Activity: Print out all of the records exactly; no picture belongs in the result.

(Stored data entries)
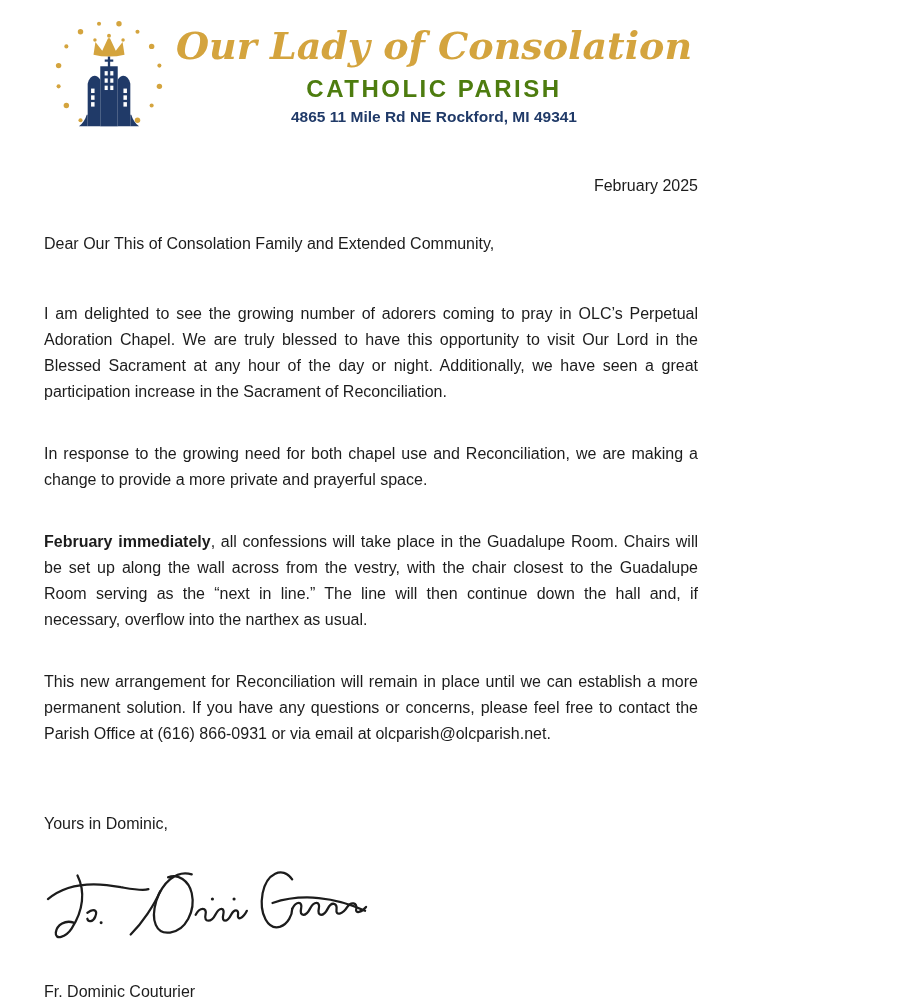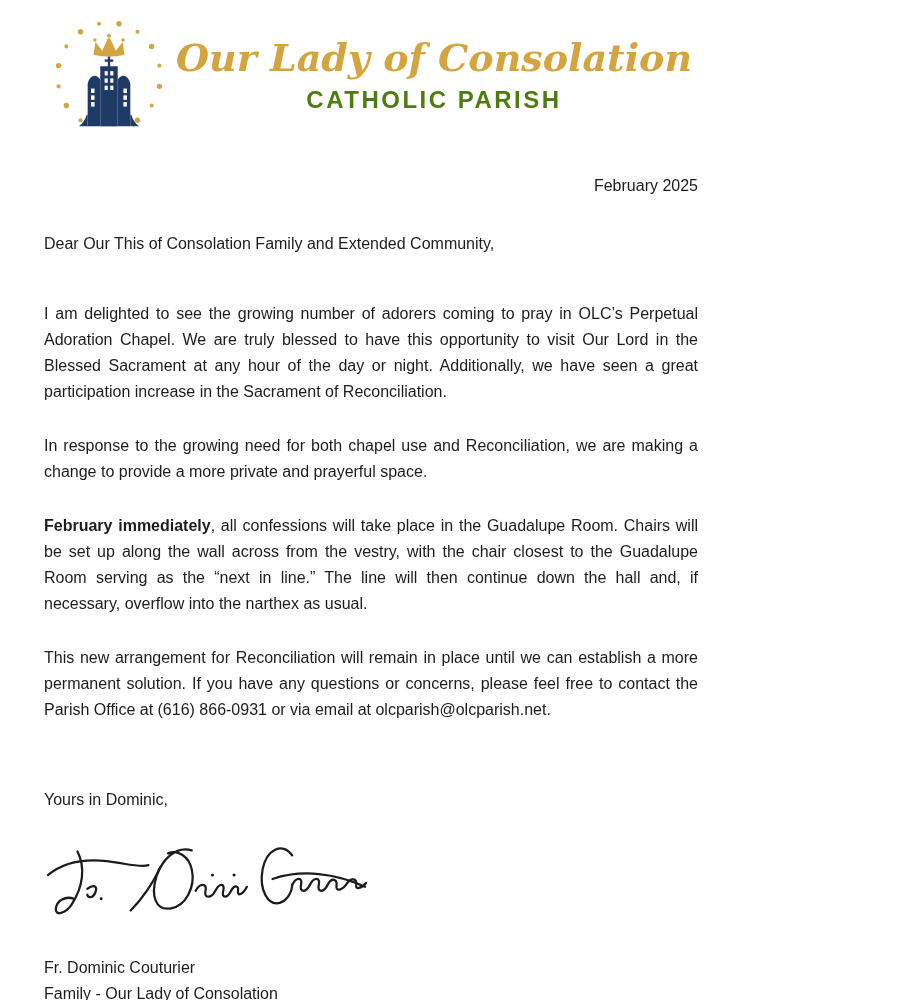--- a/index.html
+++ b/index.html
@@ -128,6 +128,7 @@
     <div class="letterhead-text">
       <div class="parish-title">Our Lady of Consolation</div>
       <div class="parish-subtitle">CATHOLIC PARISH</div>
+      <div class="parish-address">4865 11 Mile Rd NE Rockford, MI 49341</div>
     </div>
   </div>
 

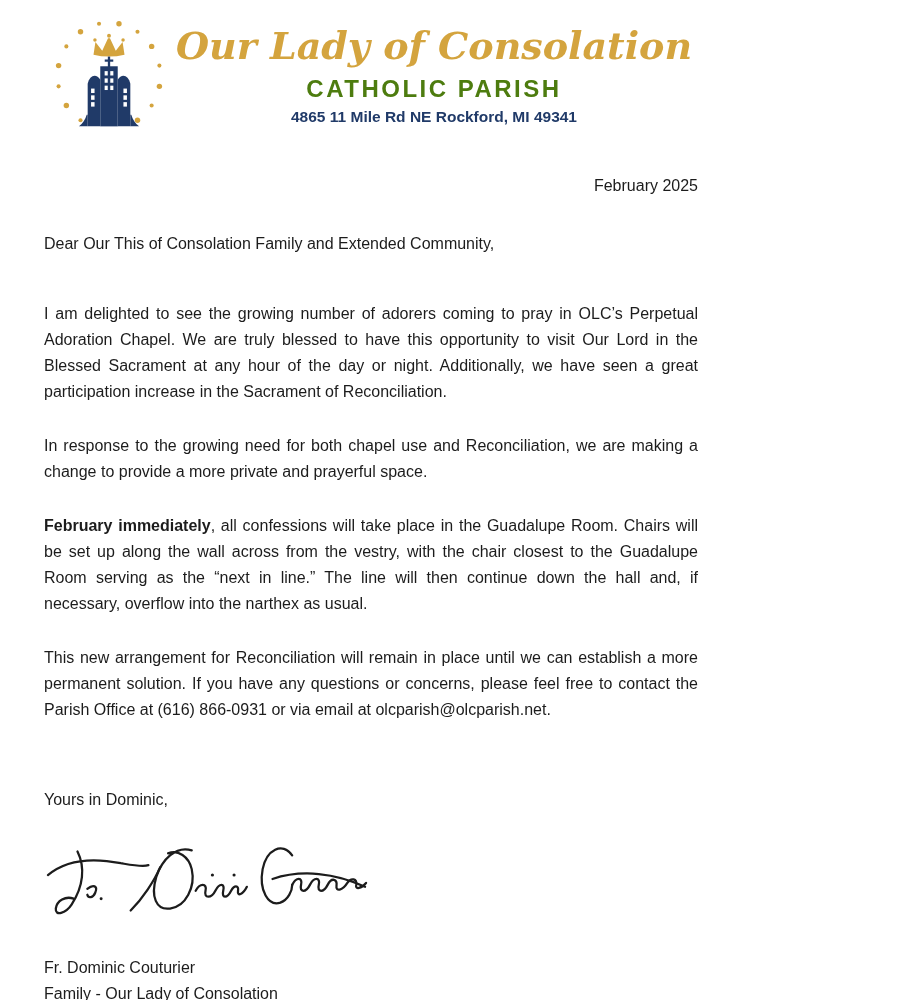--- a/index.html
+++ b/index.html
@@ -62,7 +62,7 @@
   .salutation { margin-top: 32px; }
   .para { text-align: justify; }
   .para-first { margin-top: 44px; }
-  .para-next { margin-top: 28px; }
+  .para-next { margin-top: 36px; }
   .closing { margin-top: 64px; }
   .signature-wrap { margin-top: 16px; width: 325px; height: 96px; }
   .signature-wrap svg { width: 100%; height: 100%; display: block; }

Answer section:
--- a/index.html
+++ b/index.html
@@ -128,6 +128,7 @@
     <div class="letterhead-text">
       <div class="parish-title">Our Lady of Consolation</div>
       <div class="parish-subtitle">CATHOLIC PARISH</div>
+      <div class="parish-address">4865 11 Mile Rd NE Rockford, MI 49341</div>
     </div>
   </div>
 

--- a/index.html
+++ b/index.html
@@ -62,7 +62,7 @@
   .salutation { margin-top: 32px; }
   .para { text-align: justify; }
   .para-first { margin-top: 44px; }
-  .para-next { margin-top: 28px; }
+  .para-next { margin-top: 36px; }
   .closing { margin-top: 64px; }
   .signature-wrap { margin-top: 16px; width: 325px; height: 96px; }
   .signature-wrap svg { width: 100%; height: 100%; display: block; }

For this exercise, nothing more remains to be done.